Lots of lawmakers (230 representatives and 60 Senators) have written letters raising the issue of currency manipulation. Michigan Democrat Rep. Sandy Levin, who sits on the powerful Ways and Means Committee, has put forward a proposal to create a panel to judge whether countries are artificially depressing their currencies.
"There is no point in negotiating a TPP agreement to eliminate import duties if countries are allowed to effectively reimpose those duties by manipulating their currencies," Rep. Levin said in a statement.
The provision is not seen as likely to be adopted because other countries would object. It’s not just that America is seen as a hypocrite on this issue. It’s also just hard to determine objectively when a currency is over-valued or under-valued, which makes it a subjective and politically-charged topic.
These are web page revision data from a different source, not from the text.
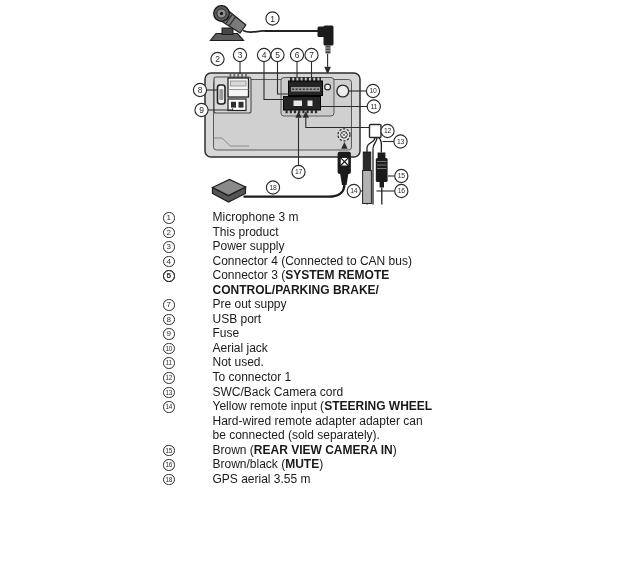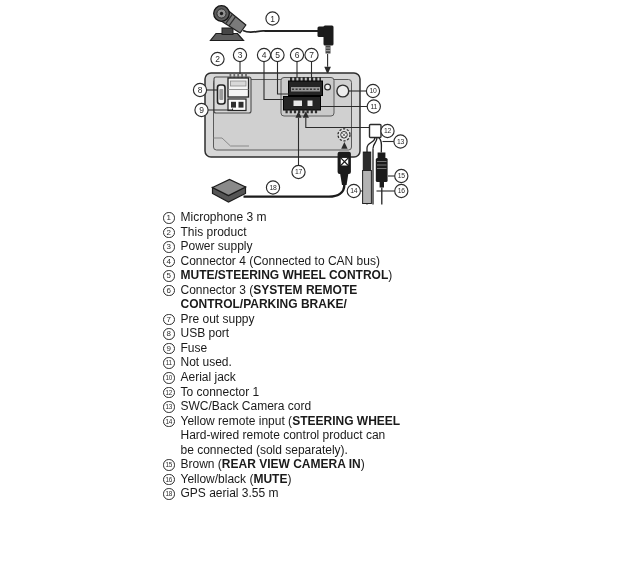--- a/index.html
+++ b/index.html
@@ -15,7 +15,7 @@
          border:1.1px solid #2b2b2b;border-radius:50%;font-size:8px;line-height:9.5px;
          text-align:center;color:#2b2b2b;}
   .l-num.two{font-size:6.4px;letter-spacing:-0.4px;}
-  .l-line{line-height:14.55px;height:14.55px;white-space:nowrap;}
+  .l-line{line-height:14.55px;height:14.55px;white-space:nowrap;margin-left:32px;}
   .b{font-weight:bold;}
 </style>
 </head>

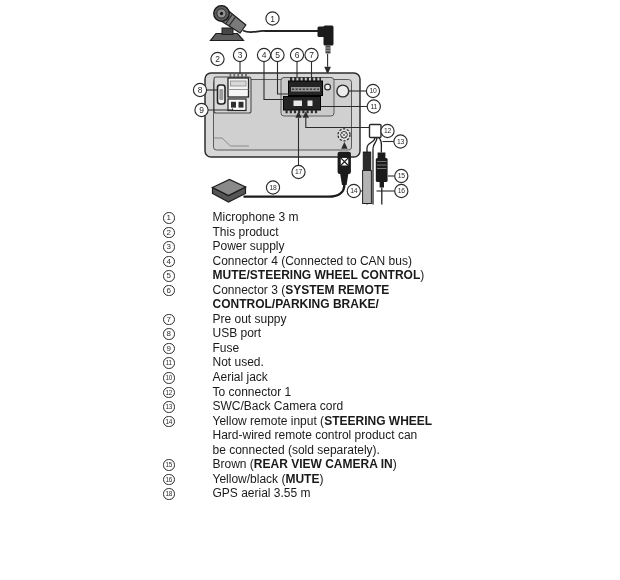--- a/index.html
+++ b/index.html
@@ -243,7 +243,6 @@
       </div>
       <div class="l-item">
         <span class="l-num">5</span>
-        <div class="l-line"><span class="b">MUTE/STEERING WHEEL CONTROL</span><span>)</span></div>
       </div>
       <div class="l-item">
         <span class="l-num">6</span>

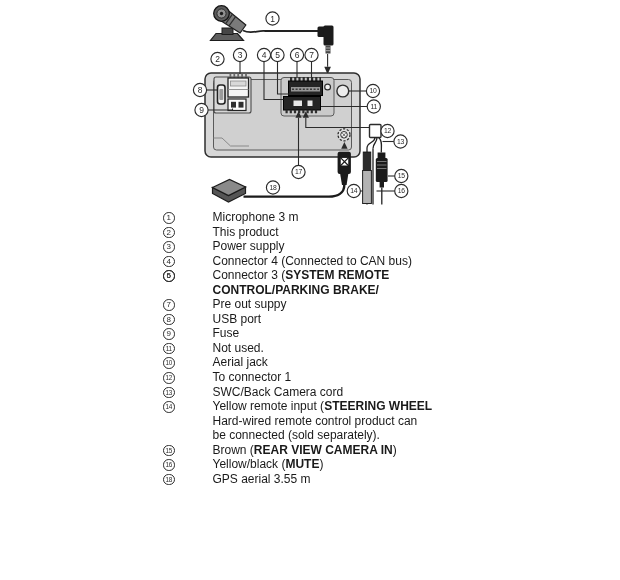--- a/index.html
+++ b/index.html
@@ -262,12 +262,12 @@
         <div class="l-line"><span>Fuse</span></div>
       </div>
       <div class="l-item">
+        <span class="l-num two">10</span>
+        <div class="l-line"><span>Aerial jack</span></div>
+      </div>
+      <div class="l-item">
         <span class="l-num two">11</span>
         <div class="l-line"><span>Not used.</span></div>
-      </div>
-      <div class="l-item">
-        <span class="l-num two">10</span>
-        <div class="l-line"><span>Aerial jack</span></div>
       </div>
       <div class="l-item">
         <span class="l-num two">12</span>

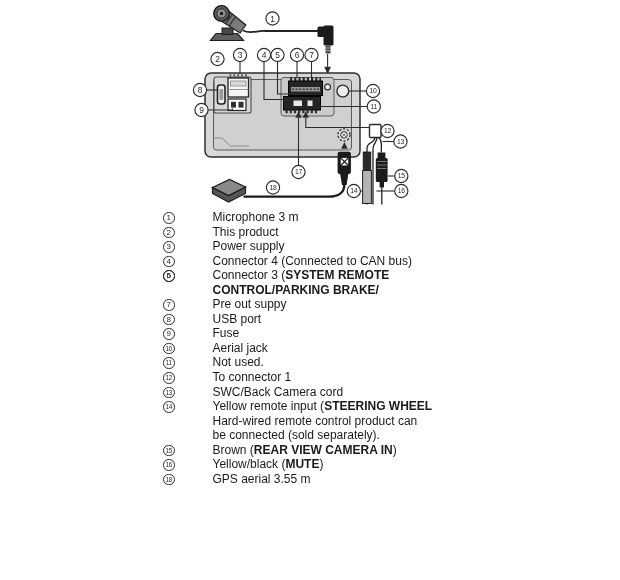--- a/index.html
+++ b/index.html
@@ -280,7 +280,7 @@
       <div class="l-item">
         <span class="l-num two">14</span>
         <div class="l-line"><span>Yellow remote input (</span><span class="b">STEERING WHEEL</span></div>
-        <div class="l-line"><span>Hard-wired remote control product can</span></div>
+        <div class="l-line"><span>Hard-wired remote adapter adapter can</span></div>
         <div class="l-line"><span>be connected (sold separately).</span></div>
       </div>
       <div class="l-item">

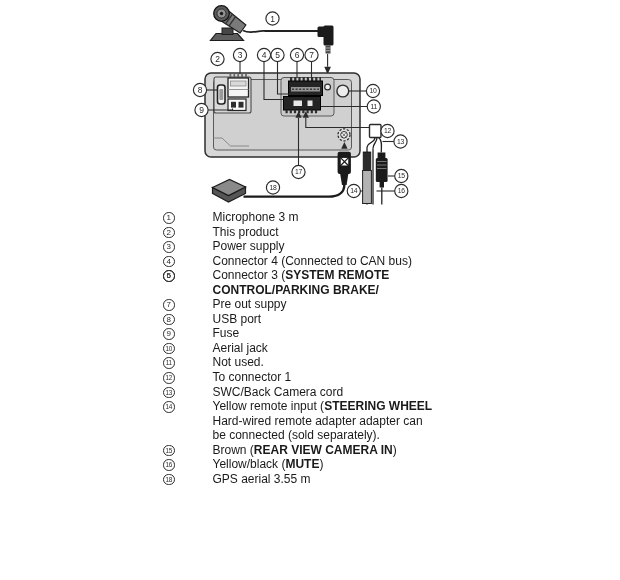--- a/index.html
+++ b/index.html
@@ -289,7 +289,7 @@
       </div>
       <div class="l-item">
         <span class="l-num two">16</span>
-        <div class="l-line"><span>Yellow/black (</span><span class="b">MUTE</span><span>)</span></div>
+        <div class="l-line"><span>Brown/black (</span><span class="b">MUTE</span><span>)</span></div>
       </div>
       <div class="l-item">
         <span class="l-num two">18</span>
"Leaving those issues to be determined by an ad hoc panel that’s pulled together…is a pretty a tall order," said John Veroneau, a partner at Covington & Burling LLP and former Deputy U.S. Trade Representative. Big international organizations like the International Monetary Fund and the World Trade Organization have grappled with the topic, but haven’t come up with a way to satisfy the concerns of all involved.
Reinsch, from the National Foreign Trade Council, added: "No one has ever come up with an objective, agreed upon way to think about that."